Le caratteristiche delle colture

Perché siano adatti alla crescita di organismi, queste colture devono presentare alcune caratteristiche, come la concentrazione di nutrienti adatti per la crescita di batteri, un pH giusto, un adeguato grado di umidità ed essere situati in contenitori sterili e protetti, in modo da evitare contaminazioni.

Essi si possono classificare in terreni liquidi, o brodi, in cui i nutrienti vengono sciolti in acqua e la crescita dei batteri è legata alla loro torbidità, ma può essere difficile isolare i batteri in questi terreni, e i terreni solidi, per cui occorre un agente gelificante, come l’agar agar, per ottenere una consistenza che sia in grado di isolare poi i batteri. Questi terreni si possono, poi, associare a dei terreni veri e propri, e a nutrienti come l’acqua, il carbonio, l’azoto e i sali minerali, se utili a favorire la crescita degli organismi batterici. Si può anche fare la distinzione tra terreni sintetici o complessi, di cui i primi si conosce l’esatta composizione, a differenza dei secondi, che possono contenere peptoni, estratti di carne o di lievito.

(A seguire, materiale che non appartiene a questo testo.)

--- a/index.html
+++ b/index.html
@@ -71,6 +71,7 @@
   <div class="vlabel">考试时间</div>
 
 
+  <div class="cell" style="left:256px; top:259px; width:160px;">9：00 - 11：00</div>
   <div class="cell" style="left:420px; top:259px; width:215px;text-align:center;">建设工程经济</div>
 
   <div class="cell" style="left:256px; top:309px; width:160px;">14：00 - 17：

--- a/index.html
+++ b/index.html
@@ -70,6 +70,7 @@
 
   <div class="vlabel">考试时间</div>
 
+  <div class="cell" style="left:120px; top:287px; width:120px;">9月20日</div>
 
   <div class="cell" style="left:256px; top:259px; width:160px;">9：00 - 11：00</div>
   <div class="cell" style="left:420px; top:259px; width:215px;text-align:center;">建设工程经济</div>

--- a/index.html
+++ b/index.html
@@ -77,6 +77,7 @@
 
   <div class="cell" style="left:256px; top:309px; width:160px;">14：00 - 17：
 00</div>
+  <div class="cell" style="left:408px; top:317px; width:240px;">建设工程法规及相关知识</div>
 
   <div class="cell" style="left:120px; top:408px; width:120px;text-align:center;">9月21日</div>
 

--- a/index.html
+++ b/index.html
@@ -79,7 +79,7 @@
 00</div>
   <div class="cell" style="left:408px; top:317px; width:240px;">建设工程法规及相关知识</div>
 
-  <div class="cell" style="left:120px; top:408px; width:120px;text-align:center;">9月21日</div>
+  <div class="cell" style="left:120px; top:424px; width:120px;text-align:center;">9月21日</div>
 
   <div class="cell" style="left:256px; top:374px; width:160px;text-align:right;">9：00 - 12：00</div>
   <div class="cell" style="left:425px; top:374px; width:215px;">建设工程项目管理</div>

Esistono anche diverse tecniche di semina, ovvero nel trasferimento dei microrganismo dal loro ambiente naturale a queste colture, come:

  • l’isolamento, o striscio, in cui si usa un’ansa sterile, in modo da isolare le colonie batteriche;
  • la semina a becco di clarino, dove si inserisce l’agar agar, o un altro agente per solidificare il terreno, in una provetta inclinata, in modo da esportare la patina;
  • la semina per infissione, che prevede l’uso di una provetta ed un ago per inoculare.

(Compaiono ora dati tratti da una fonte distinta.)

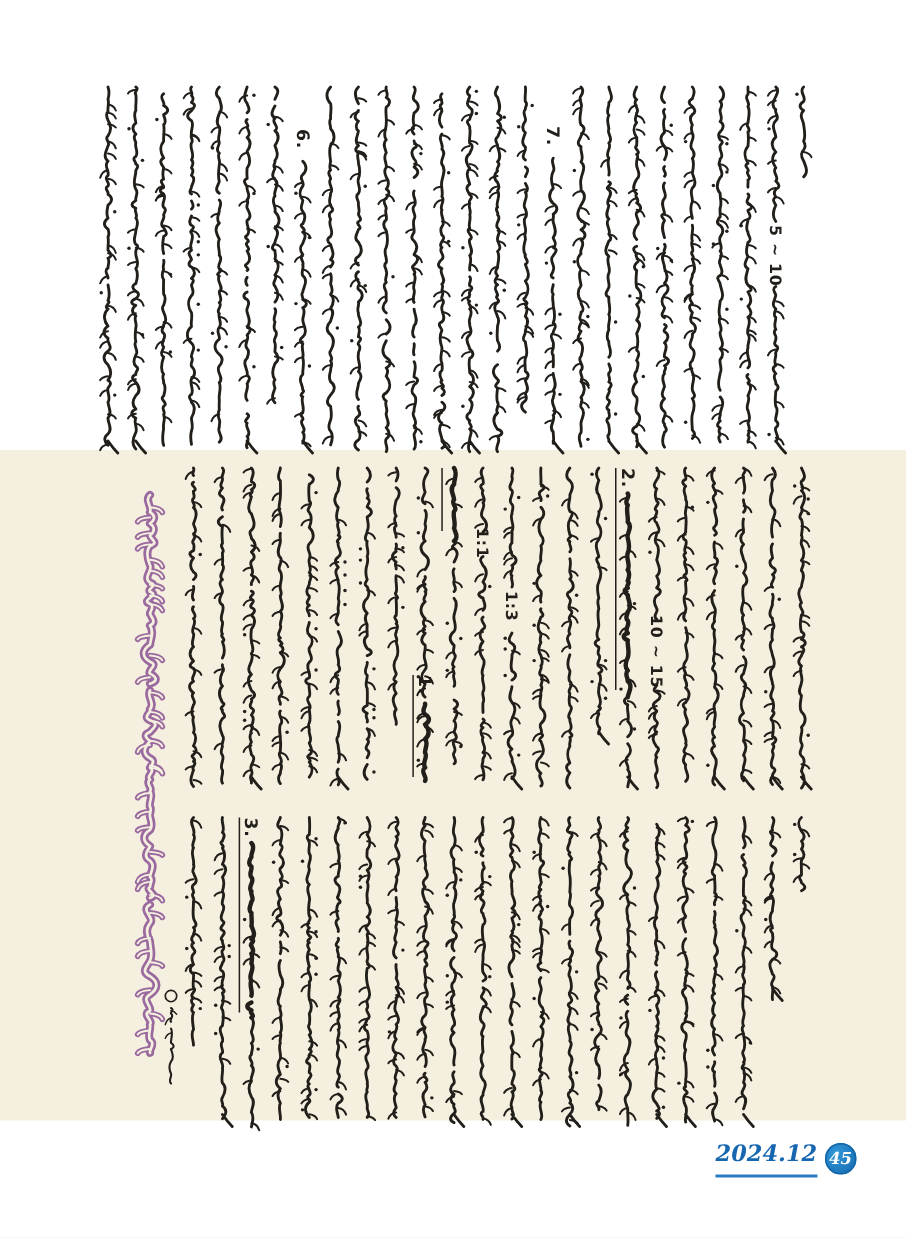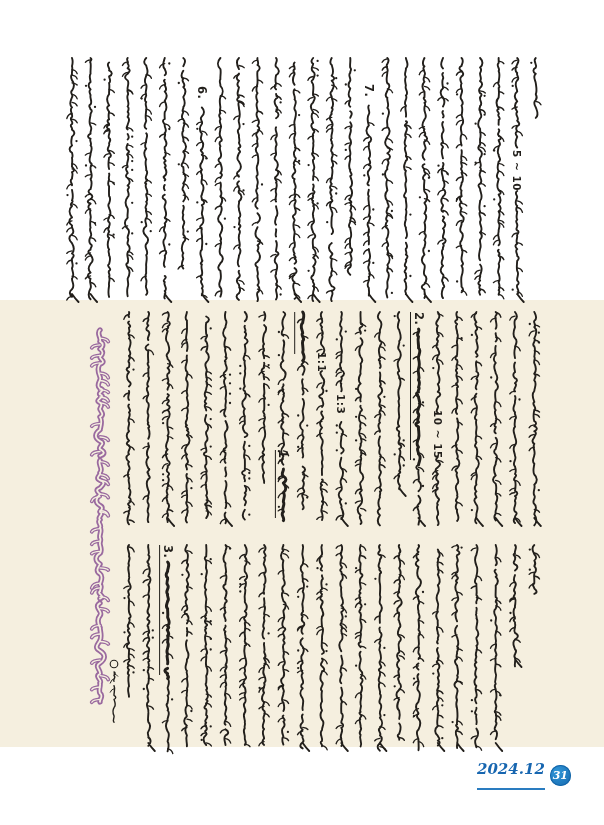--- a/index.html
+++ b/index.html
@@ -9,7 +9,7 @@
   #script-canvas{position:absolute;left:0;top:0;width:604px;height:825px;}
   .footer{position:absolute;left:477px;top:761px;display:flex;align-items:center;gap:5px;}
   .issue{font-family:"DejaVu Serif",serif;font-style:italic;font-weight:bold;font-size:15px;
-         color:#1766b0;border-bottom:2px solid #2a7cc0;padding-bottom:10px;line-height:1.1;}
+         color:#1766b0;border-bottom:2px solid #2a7cc0;padding-bottom:5px;line-height:1.1;}
   .badge{width:21px;height:21px;border-radius:50%;
          background:radial-gradient(circle at 35% 32%,#2f96d8,#1668ad);
          display:flex;align-items:center;justify-content:center;flex:0 0 auto;

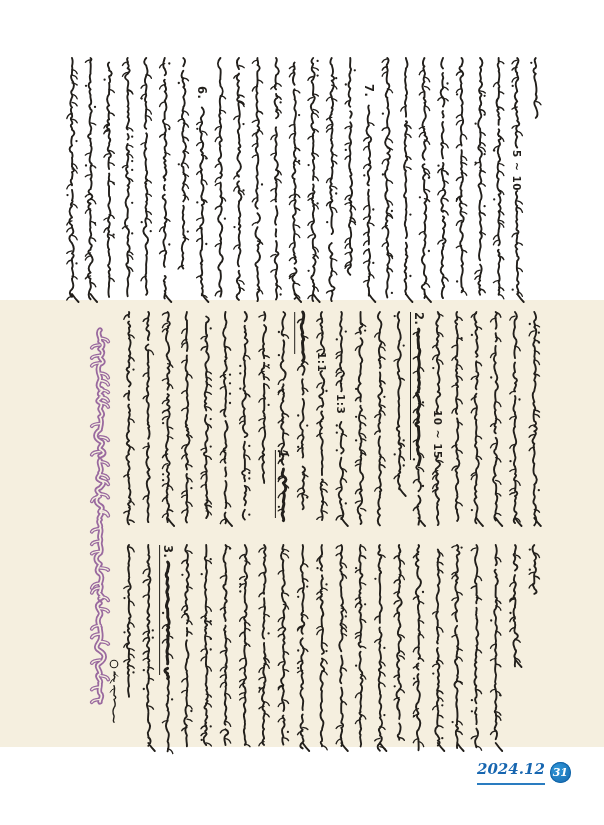--- a/index.html
+++ b/index.html
@@ -392,7 +392,7 @@
   <div class="footer">
     <span class="issue">2024.12</span>
     <span class="badge">
-      <span class="badge-num">31</span>
+      <span class="badge-num">45</span>
     </span>
   </div>
 </div>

Per procedere poi alla semina vera e propria è necessario prima pesare gli ingredienti, che andranno poi dissolti e corretti nel pH, per essere distribuiti in recipienti, se si tratta di terreni liquidi. Avviene poi la sterilizzazione dei terreni, la distribuzione in capsule di petri, nel caso di terreni soldi ed il controllo della loro sterilità.